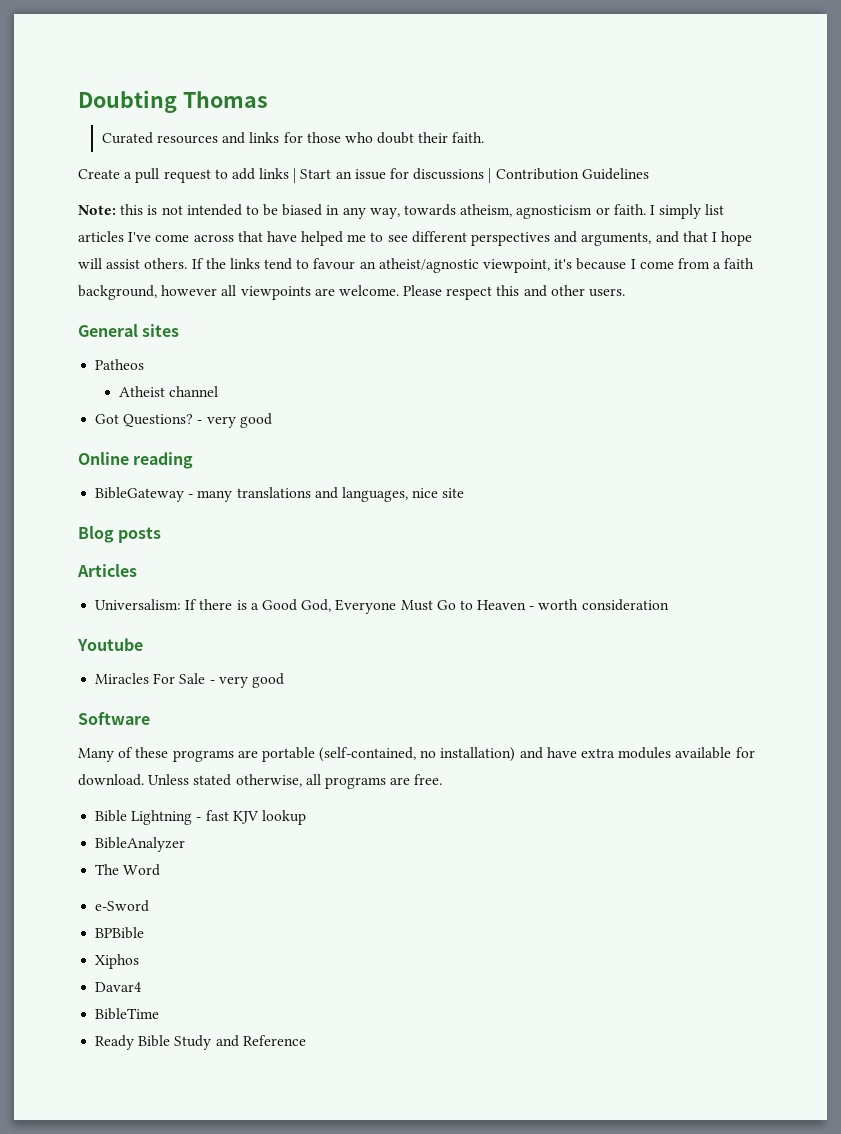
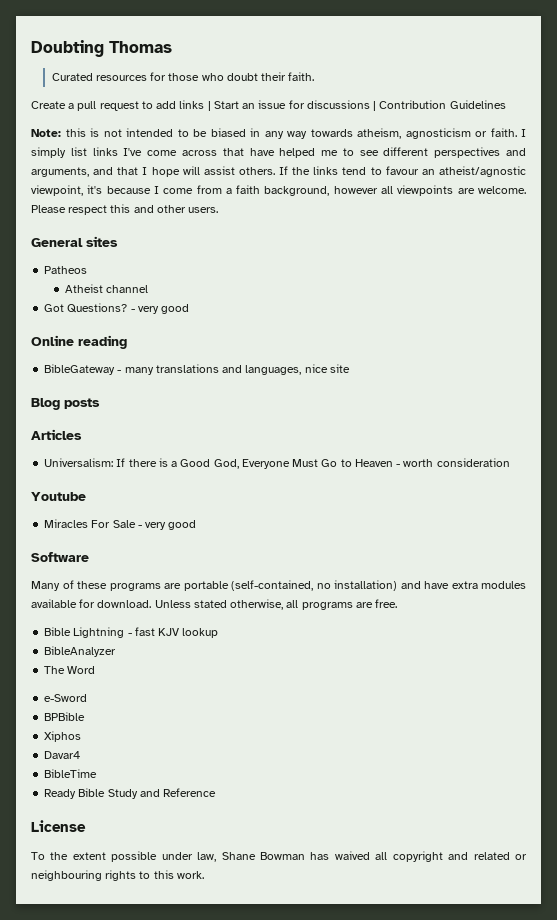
- Curated resources and links for those who doubt their faith.
+ Curated resources for those who doubt their faith.
- Note: this is not intended to be biased in any way, towards atheism, agnosticism or faith.
+ Note: this is not intended to be biased in any way towards atheism, agnosticism or faith.
- I simply list articles I've come across that have helped me to see different perspectives and arguments, and that I hope will assist others.
+ I simply list links I've come across that have helped me to see different perspectives and arguments, and that I hope will assist others.
+ License
+ To the extent possible under law, Shane Bowman has waived all copyright and related or neighbouring rights to this work.

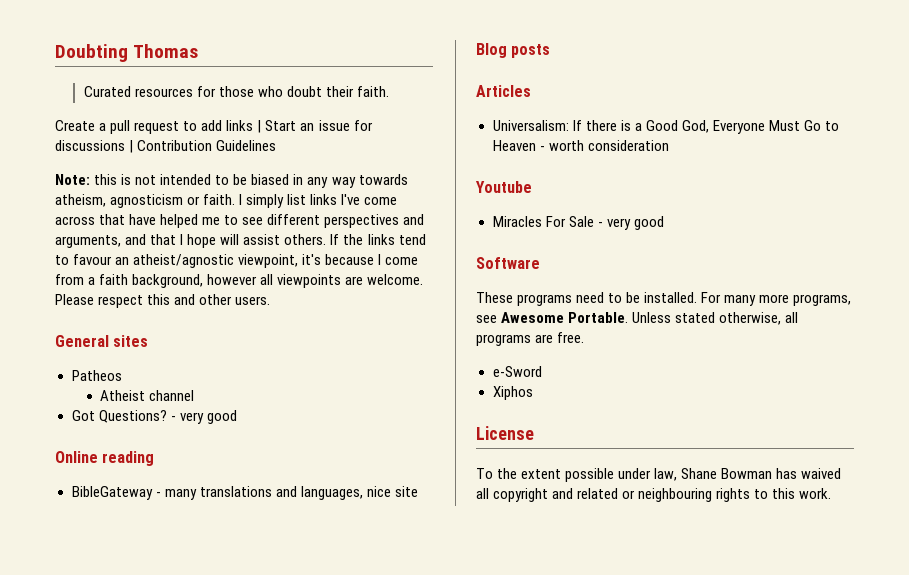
- Many of these programs are portable (self-contained, no installation) and have extra modules available for download.
+ These programs need to be installed. For many more programs, see Awesome Portable.
- Bible Lightning - fast KJV lookup
- BibleAnalyzer
- The Word
- BPBible
- Davar4
- BibleTime
- Ready Bible Study and Reference

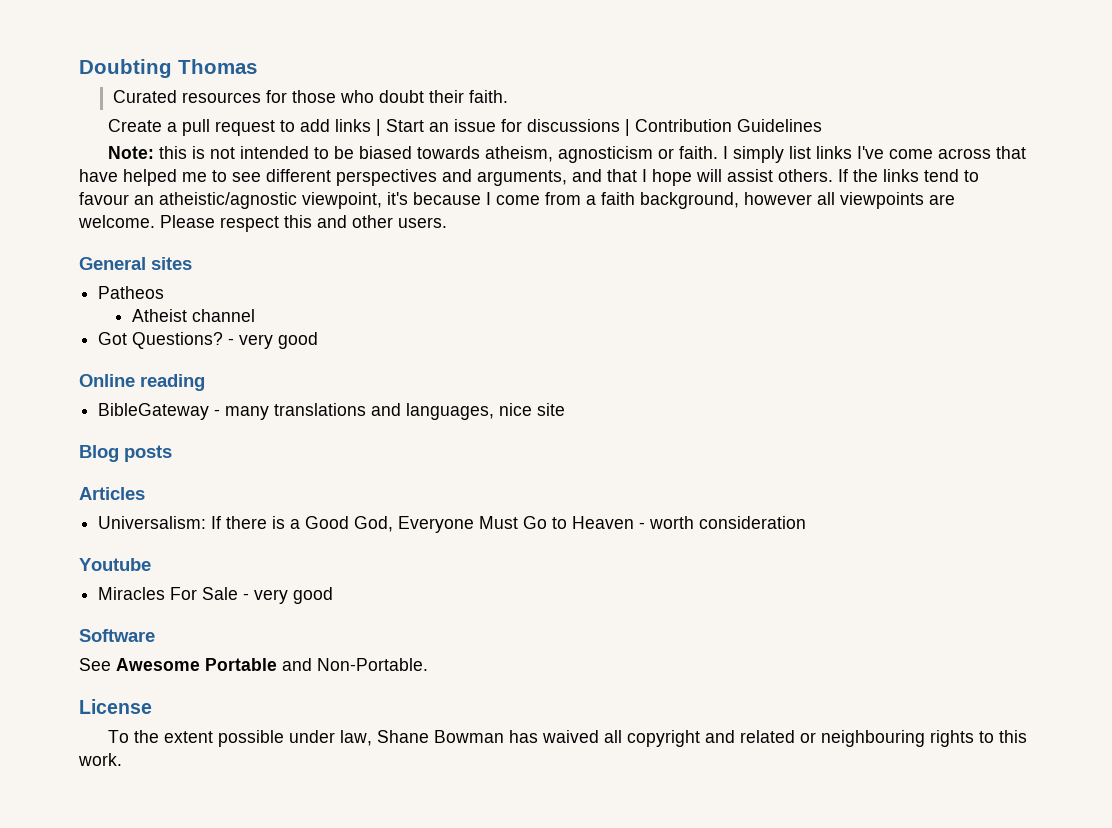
- Note: this is not intended to be biased in any way towards atheism, agnosticism or faith.
+ Note: this is not intended to be biased towards atheism, agnosticism or faith.
- If the links tend to favour an atheist/agnostic viewpoint, it's because I come from a faith background, however all viewpoints are welcome.
+ If the links tend to favour an atheistic/agnostic viewpoint, it's because I come from a faith background, however all viewpoints are welcome.
- These programs need to be installed. For many more programs, see Awesome Portable. Unless stated otherwise, all programs are free.
- e-Sword
- Xiphos
+ See Awesome Portable and Non-Portable.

== Problem to solve ==
Search the lines above for the string "different" and copy each line that has it.

== Response for this exercise ==
- I simply list articles I've come across that have helped me to see different perspectives and arguments, and that I hope will assist others.
+ I simply list links I've come across that have helped me to see different perspectives and arguments, and that I hope will assist others.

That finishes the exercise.